[Opening AVAILABLE DATA section]

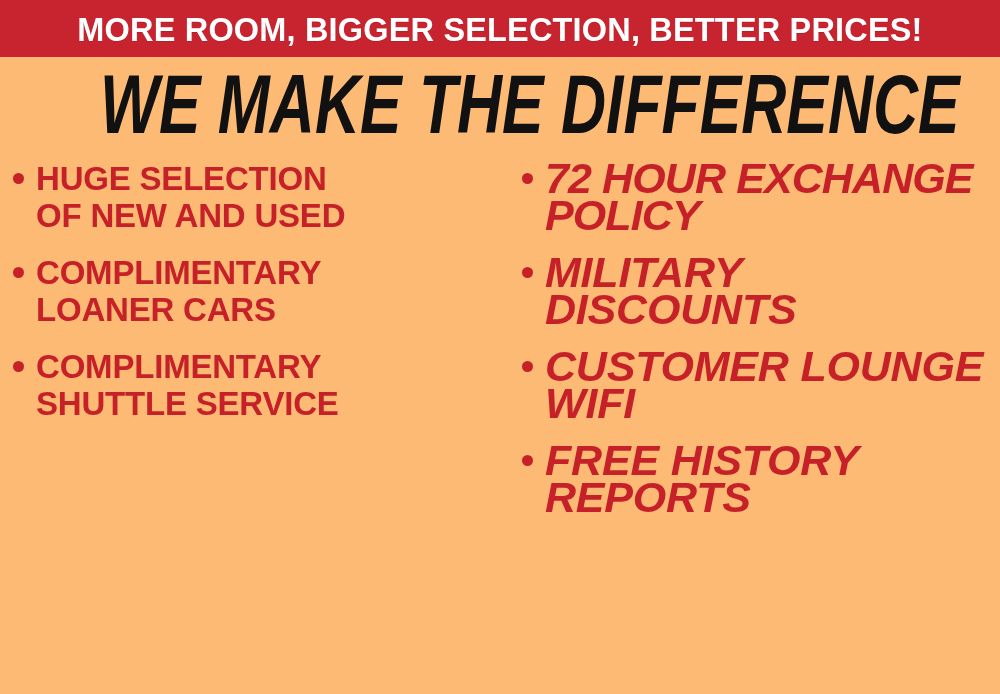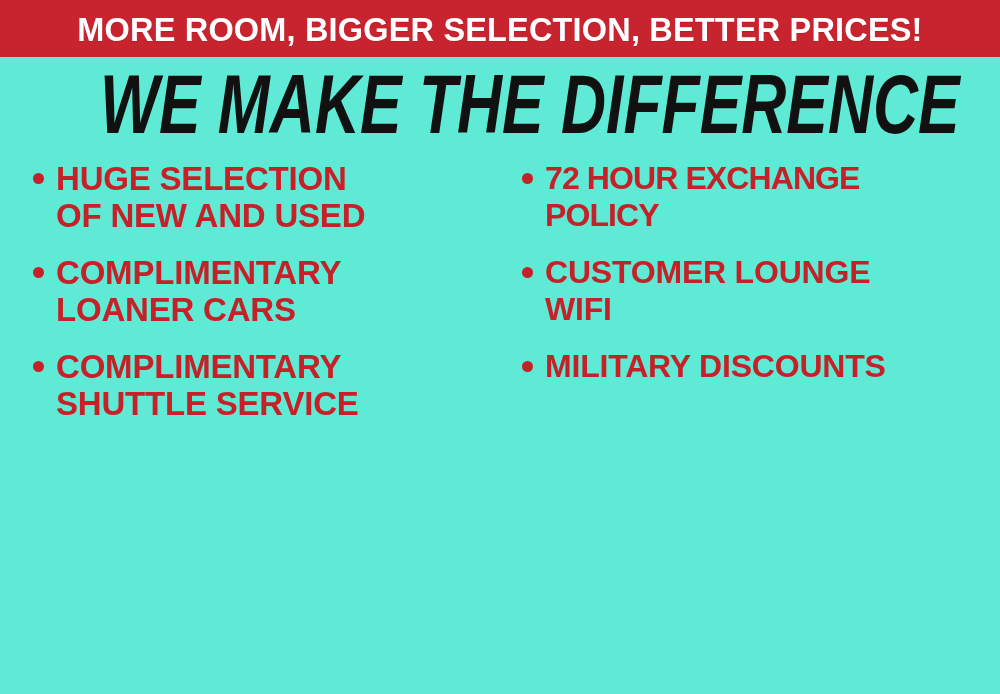--- a/index.html
+++ b/index.html
@@ -8,21 +8,21 @@
     background: #ffffff;
   }
   body {
     font-family: "Liberation Sans", sans-serif;
     -webkit-font-smoothing: antialiased;
   }
   #poster {
     position: relative;
     width: 1000px;
     height: 694px;
-    background: #5eead4;
+    background: #fdba74;
     overflow: hidden;
   }
 
   
   #banner {
     position: absolute;
     left: 0;
     top: 0;
     width: 1000px;
     height: 57px;
@@ -73,21 +73,21 @@
     position: absolute;
     left: 0;
     top: 160px;
     width: 1000px;
     height: 534px;
   }
   .column {
     position: absolute;
     top: 0;
   }
-  #col-left  { left: 26px;  width: 480px; }
+  #col-left  { left: 6px;  width: 480px; }
   #col-right { left: 515px; width: 485px; }
 
   .bullet-item {
     position: relative;
     padding-left: 30px;
     margin-bottom: 20px;
     color: #c62128;
     font-family: "Liberation Sans", sans-serif;
     font-weight: bold;
     font-size: 33px;
@@ -104,21 +104,21 @@
     border-radius: 50%;
     background: #c62128;
   }
   .bullet-item .txt {
     display: block;
     white-space: pre-line;
   }
 
   
   #col-left  .bullet-item { font-size: 33px; }
-  #col-right .bullet-item { font-size: 32px; }
+  #col-right .bullet-item { font-size: 43px; font-style: italic; }
   .tight { letter-spacing: -0.9px; }
 </style>
 </head>
 <body>
 
 <div id="poster">
 
   <div id="banner">
     <div id="banner-text">MORE ROOM, BIGGER SELECTION, BETTER PRICES!</div>
   </div>
@@ -146,23 +146,28 @@
     </div>
 
     <div class="column" id="col-right">
       <div class="bullet-item">
         <span class="dot"></span>
         <span class="txt tight">72 HOUR EXCHANGE
 POLICY</span>
       </div>
       <div class="bullet-item">
         <span class="dot"></span>
+        <span class="txt">MILITARY DISCOUNTS</span>
+      </div>
+      <div class="bullet-item">
+        <span class="dot"></span>
         <span class="txt">CUSTOMER LOUNGE
 WIFI</span>
       </div>
       <div class="bullet-item">
         <span class="dot"></span>
-        <span class="txt">MILITARY DISCOUNTS</span>
+        <span class="txt">FREE HISTORY
+REPORTS</span>
       </div>
     </div>
 
   </div>
 </div>
 
 </body></html>

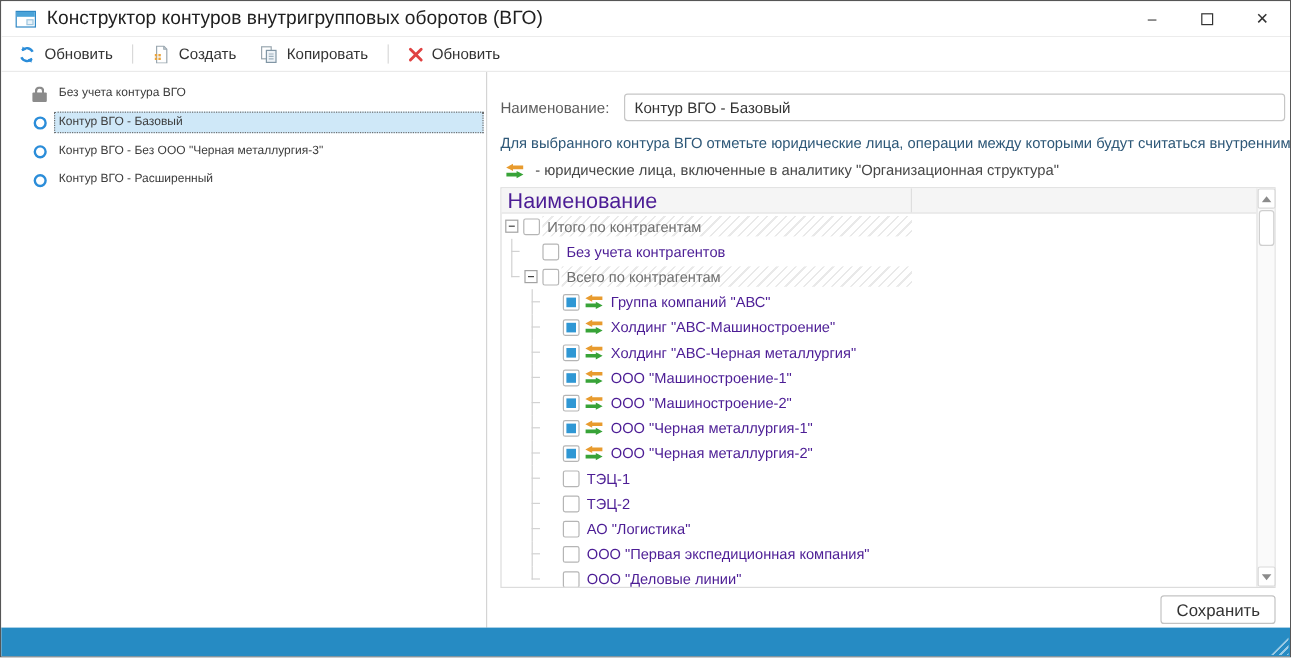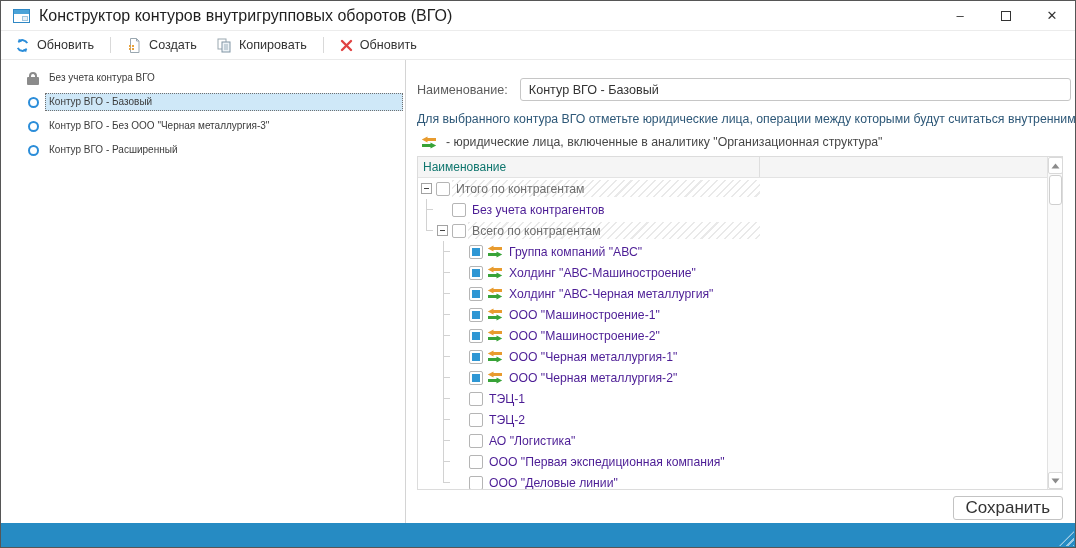--- a/index.html
+++ b/index.html
@@ -40,21 +40,21 @@
   .name-label { font-size:12.6px; color:#5c5c5c; flex:none; }
   .name-input { margin-left:12px; width:551px; height:23px; border:1px solid #c6c6c6; border-radius:3px; font-family:"Liberation Sans", sans-serif; font-size:12.6px; color:#333; padding:0 8px; outline:none; background:#fff; }
   .instruction { margin-top:11px; font-size:12.3px; color:#2e5878; flex:none; white-space:nowrap; }
   .legend-row { margin-top:9px; display:flex; align-items:center; gap:9px; flex:none; }
   .legend-text { font-size:12.3px; color:#474747; }
 
   
   .tree { margin-top:7px; width:646px; height:334px; border:1px solid #dcdcdc; display:flex; flex:none; background:#fff; }
   .tree-content { flex:1; display:flex; flex-direction:column; min-width:0; }
   .tree-header { height:21px; background:#f5f5f5; border-bottom:1px solid #e3e3e3; display:flex; flex:none; }
-  .th-col1 { width:342px; border-right:1px solid #dedede; font-size:12px; color:#0f766e; display:flex; align-items:center; padding-left:5px; flex:none; }
+  .th-col1 { width:342px; border-right:1px solid #dedede; font-size:18px; color:#4c1d95; display:flex; align-items:center; padding-left:5px; flex:none; }
   .th-col2 { flex:1; }
   .tree-body { flex:1; overflow:hidden; }
   .tree-row { height:21px; display:flex; align-items:center; }
   .row-col1 { width:342px; height:100%; display:flex; align-items:center; flex:none; }
   .expander { width:11px; height:11px; border:1px solid #a3a3a3; background:#fff; position:relative; flex:none; }
   .expander::after { content:''; position:absolute; left:2px; right:2px; top:4px; border-top:1px solid #444; }
   .cbx { width:14px; height:14px; border:1px solid #b5b5b5; border-radius:2px; background:#fff; position:relative; flex:none; }
   .cbx.checked::after { content:''; position:absolute; left:2px; top:2px; width:8px; height:8px; background:#2f97d4; }
   .conn { position:relative; width:8px; height:21px; flex:none; }
   .conn::before { content:''; position:absolute; left:0; top:0; bottom:0; border-left:1px solid #d2d2d2; }
@@ -66,21 +66,21 @@
   .org-icon { flex:none; margin-left:4px; display:flex; align-items:center; }
 
   
   .vscroll { width:15px; border-left:1px solid #e2e2e2; background:#fafafa; display:flex; flex-direction:column; align-items:center; flex:none; }
   .sc-btn { width:15px; height:17px; background:#fff; border:1px solid #d9d9d9; border-radius:2px; display:flex; align-items:center; justify-content:center; flex:none; }
   .sc-btn svg { display:block; }
   .sc-thumb { width:13px; height:30px; margin-top:1px; background:#fff; border:1px solid #cfcfcf; border-radius:3px; flex:none; }
   .sc-track { flex:1; }
 
   .footer-row { display:flex; justify-content:flex-end; width:646px; margin-top:6px; flex:none; }
-  .save-btn { min-width:72px; height:24px; background:#fff; border:1px solid #c3c3c3; border-radius:3px; font-family:"Liberation Sans", sans-serif; font-size:17px; color:#333; padding:0 12px; }
+  .save-btn { min-width:72px; height:24px; background:#fff; border:1px solid #c3c3c3; border-radius:3px; font-family:"Liberation Sans", sans-serif; font-size:14px; color:#333; padding:0 12px; }
 
   
   .statusbar { height:24px; background:#268bc3; flex:none; position:relative; }
   .resize-grip { position:absolute; right:1px; bottom:1px; width:15px; height:15px;
     background:repeating-linear-gradient(135deg, rgba(255,255,255,0.55) 0 2px, rgba(0,0,0,0) 2px 5px);
     clip-path:polygon(100% 0, 100% 100%, 0 100%); }
 </style>
 </head>
 <body>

[Closing AVAILABLE DATA section]

■ DIRECTIONS
Each line in the entries above, starting at the line with "font-size:12.6px; color:#5c5c5c; flex:none;" and ending at the line with "-66,21 +66,21 @@", is to be printed exactly, and only those lines.

■ ANSWER TO THIS PROBLEM
   .name-label { font-size:12.6px; color:#5c5c5c; flex:none; }
   .name-input { margin-left:12px; width:551px; height:23px; border:1px solid #c6c6c6; border-radius:3px; font-family:"Liberation Sans", sans-serif; font-size:12.6px; color:#333; padding:0 8px; outline:none; background:#fff; }
   .instruction { margin-top:11px; font-size:12.3px; color:#2e5878; flex:none; white-space:nowrap; }
   .legend-row { margin-top:9px; display:flex; align-items:center; gap:9px; flex:none; }
   .legend-text { font-size:12.3px; color:#474747; }
 
   
   .tree { margin-top:7px; width:646px; height:334px; border:1px solid #dcdcdc; display:flex; flex:none; background:#fff; }
   .tree-content { flex:1; display:flex; flex-direction:column; min-width:0; }
   .tree-header { height:21px; background:#f5f5f5; border-bottom:1px solid #e3e3e3; display:flex; flex:none; }
-  .th-col1 { width:342px; border-right:1px solid #dedede; font-size:12px; color:#0f766e; display:flex; align-items:center; padding-left:5px; flex:none; }
+  .th-col1 { width:342px; border-right:1px solid #dedede; font-size:18px; color:#4c1d95; display:flex; align-items:center; padding-left:5px; flex:none; }
   .th-col2 { flex:1; }
   .tree-body { flex:1; overflow:hidden; }
   .tree-row { height:21px; display:flex; align-items:center; }
   .row-col1 { width:342px; height:100%; display:flex; align-items:center; flex:none; }
   .expander { width:11px; height:11px; border:1px solid #a3a3a3; background:#fff; position:relative; flex:none; }
   .expander::after { content:''; position:absolute; left:2px; right:2px; top:4px; border-top:1px solid #444; }
   .cbx { width:14px; height:14px; border:1px solid #b5b5b5; border-radius:2px; background:#fff; position:relative; flex:none; }
   .cbx.checked::after { content:''; position:absolute; left:2px; top:2px; width:8px; height:8px; background:#2f97d4; }
   .conn { position:relative; width:8px; height:21px; flex:none; }
   .conn::before { content:''; position:absolute; left:0; top:0; bottom:0; border-left:1px solid #d2d2d2; }
@@ -66,21 +66,21 @@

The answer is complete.